BEGIN Input data

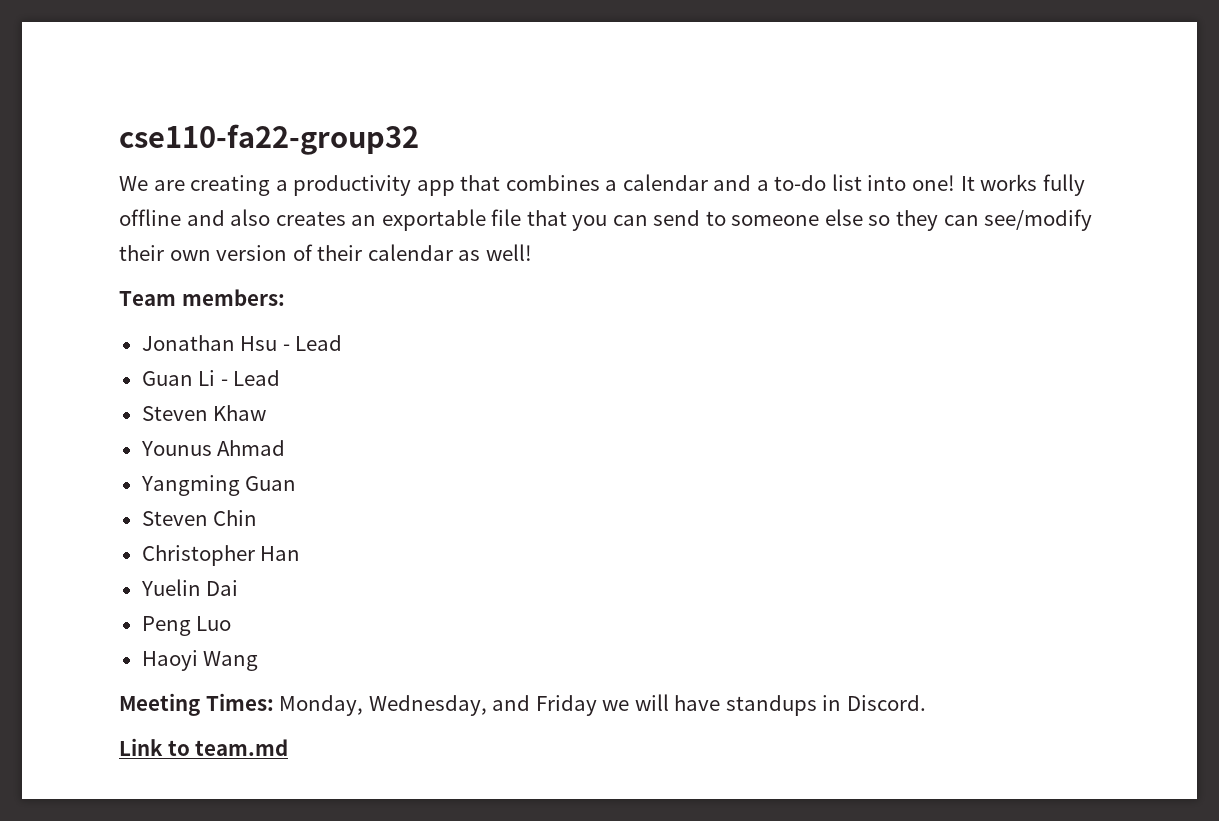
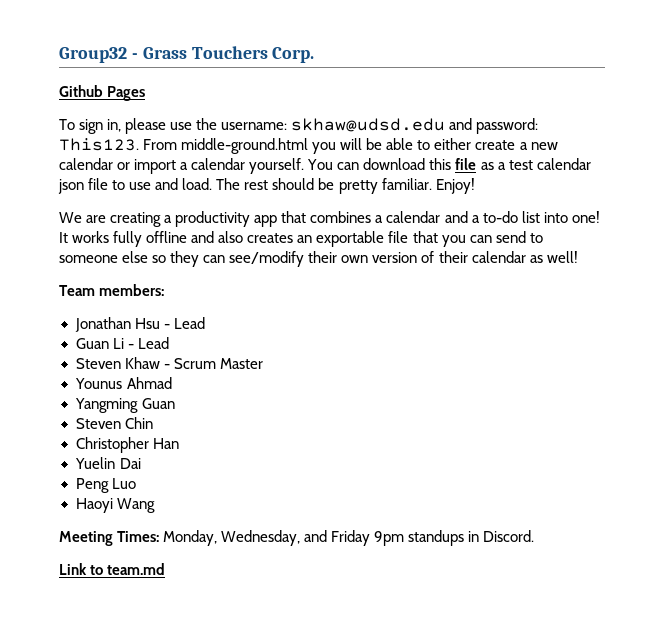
[119,124,419,155] cse110-fa22-group32 -> [59,46,315,63] [59,85,146,101] [59,118,539,134] [59,138,558,154] [59,158,591,174] [58,178,475,194] Group32 - Grass Touchers Corp. // Github Pages // To sign in, please use the username: skhaw@udsd.edu and password: This123. From middle-ground.html you will be able to either create a new calendar or import a calendar yourself. You can download this file as a test calendar json file to use and load. The rest should be pretty familiar. Enjoy!
(267, 413) none -> [163,358,263,369] - Scrum Master
[602,694,721,711] we will have -> [374,531,405,546] 9pm

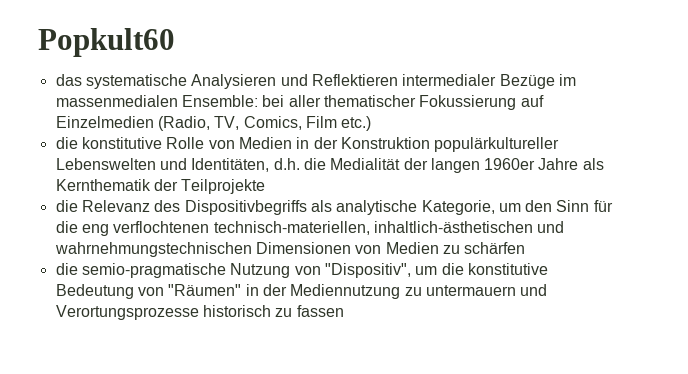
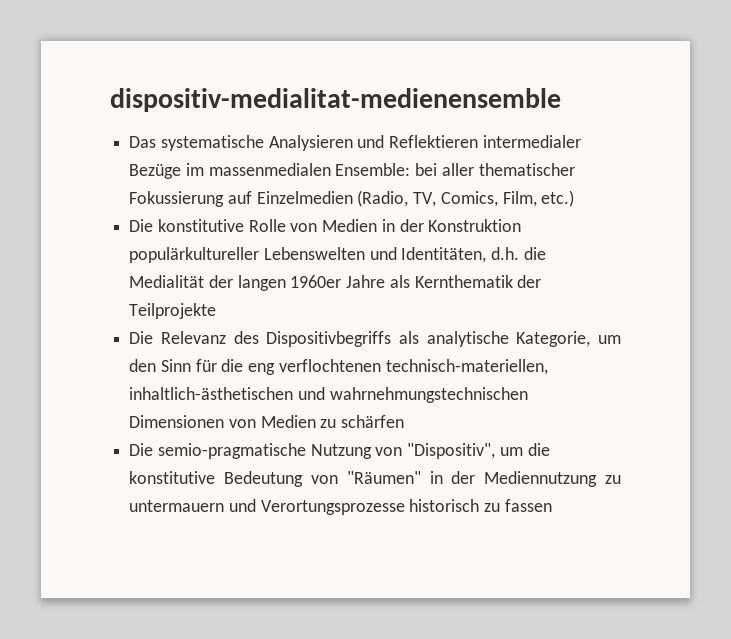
[38,28,175,57] [55,74,82,86] Popkult60 // das -> [110,88,561,112] [129,136,157,148] dispositiv-medialitat-medienensemble // Das
[305,116,337,128] Film -> [502,191,537,207] Film,
[55,137,78,149] die -> [129,219,154,232] Die
[55,200,78,212] die -> [129,331,154,344] Die
[55,263,78,275] die -> [129,443,154,456] Die

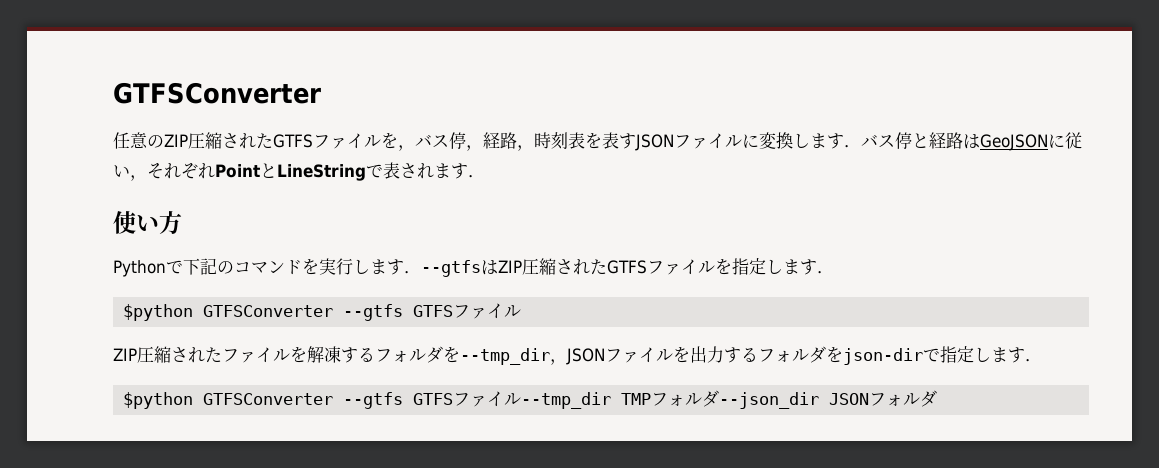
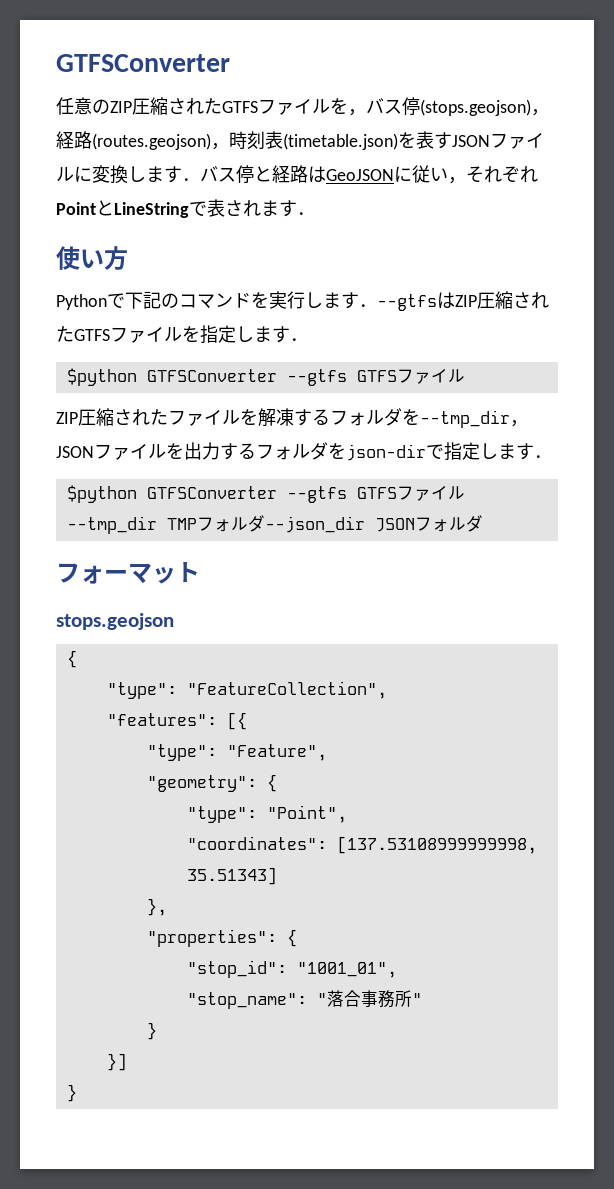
[466,132,517,151] ，経路 -> [420,99,549,116] [56,131,211,150] (stops.geojson)，経路(routes.geojson)
(585, 140) none -> [283,133,398,150] (timetable.json)
(938, 398) none -> [56,562,200,584] [56,613,174,630] [66,650,77,668] [106,681,387,699] [106,712,247,730] [146,744,327,761] [146,774,277,792] [186,805,347,823] [186,836,537,854] [186,867,277,885] [146,898,167,916] [146,929,297,947] [186,960,397,978] [186,990,422,1009] [146,1022,157,1040] [106,1053,127,1071] [66,1084,77,1102] // フォーマット // stops.geojson // { // "type": "FeatureCollection", // "features": [{ // "type": "Feature", // "geometry": { // "type": "Point", // "coordinates": [137.53108999999998, 35.51343] // }, // "properties": { // "stop_id": "1001_01", // "stop_name": "落合事務所" // } // }] // }

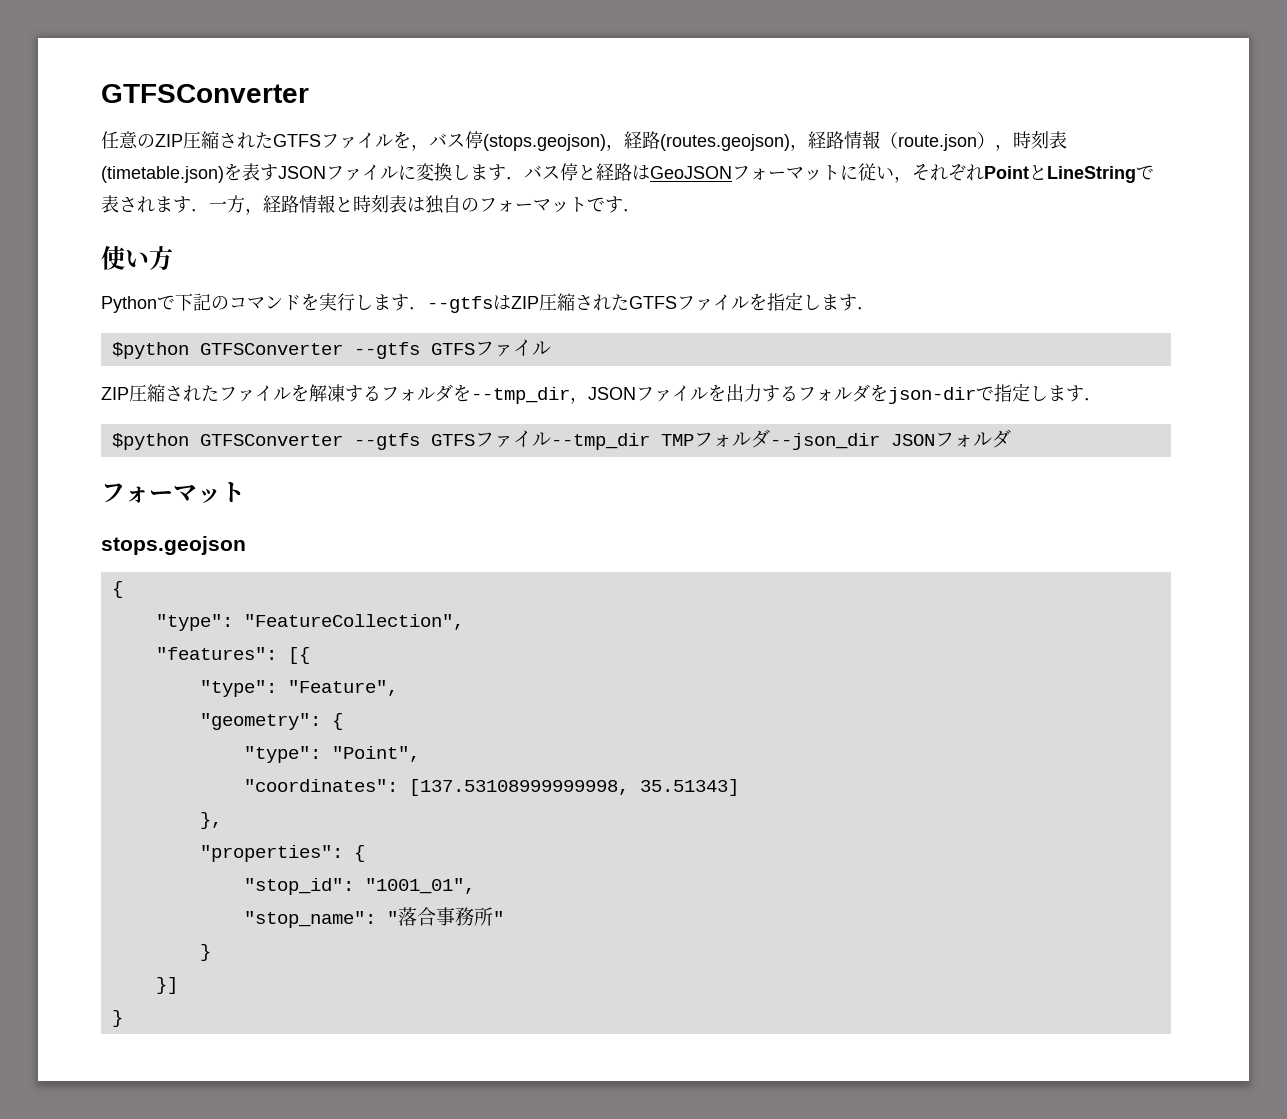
(229, 146) none -> [808,130,1013,151] 経路情報（route.json），
(394, 175) none -> [732,165,840,181] フォーマット
(315, 213) none -> [209,194,641,215] 一方，経路情報と時刻表は独自のフォーマットです．

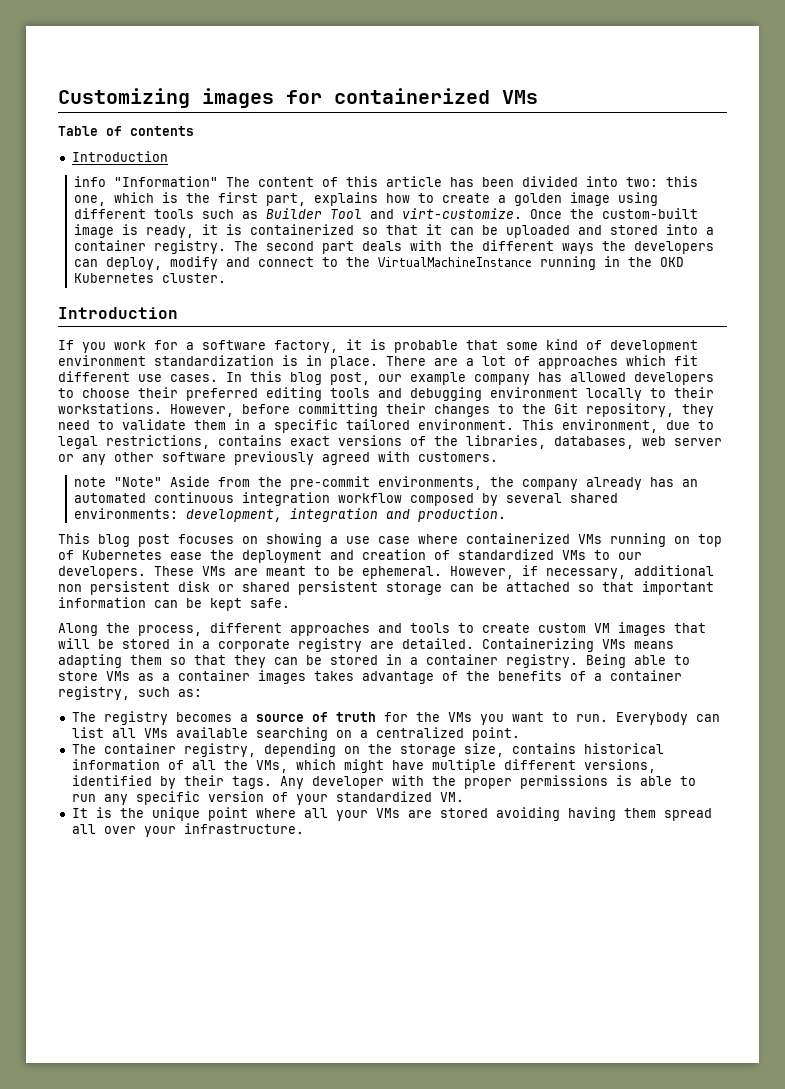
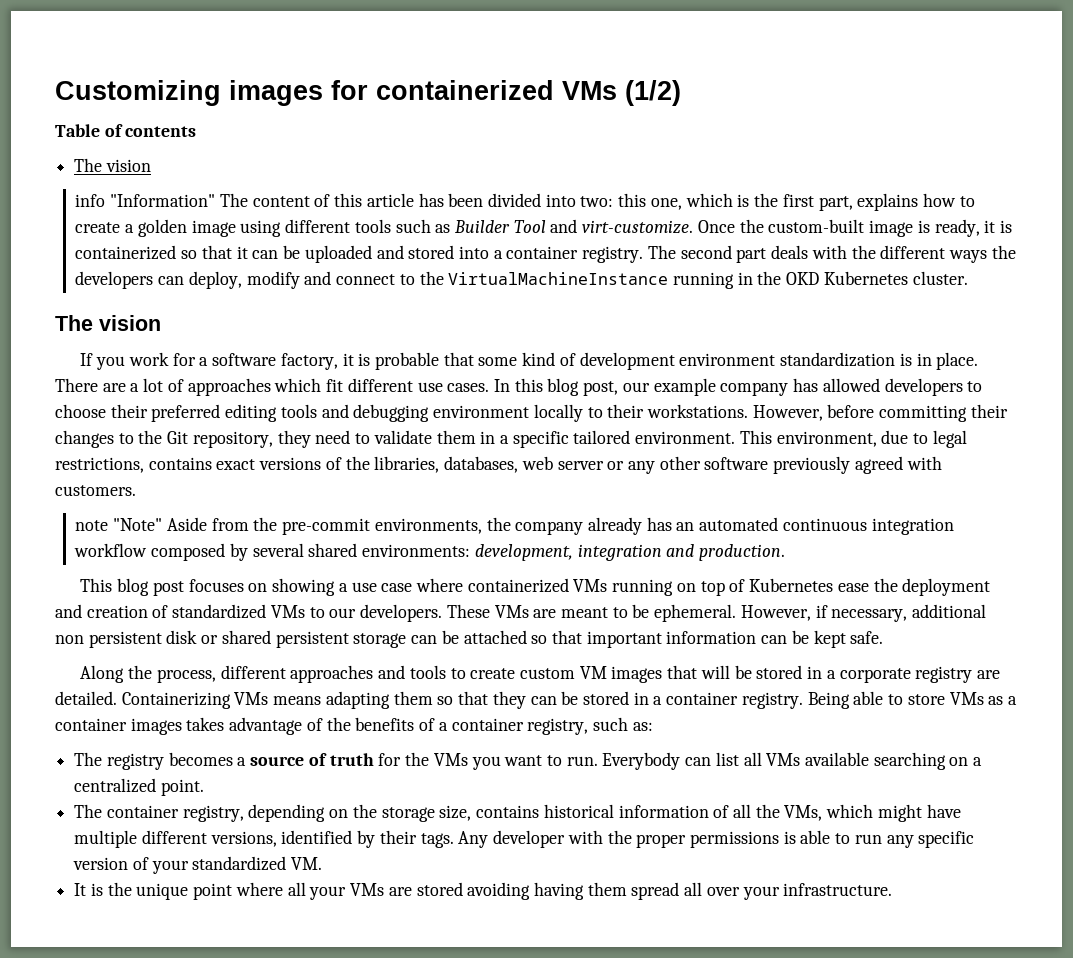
(538, 97) none -> [625,80,681,106] (1/2)
[71,151,168,162] Introduction -> [74,158,151,172] The vision
[58,307,178,319] Introduction -> [55,315,161,331] The vision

END Input data

| Your goal |
All pictures are to be skipped. Output, word for word, the lines in the data above starting at the line containing "[602,694,721,711] we will" and ending at the line containing "[55,137,78,149] die -> [129,219,154,232] Die".

| Your response |
[602,694,721,711] we will have -> [374,531,405,546] 9pm

[38,28,175,57] [55,74,82,86] Popkult60 // das -> [110,88,561,112] [129,136,157,148] dispositiv-medialitat-medienensemble // Das
[305,116,337,128] Film -> [502,191,537,207] Film,
[55,137,78,149] die -> [129,219,154,232] Die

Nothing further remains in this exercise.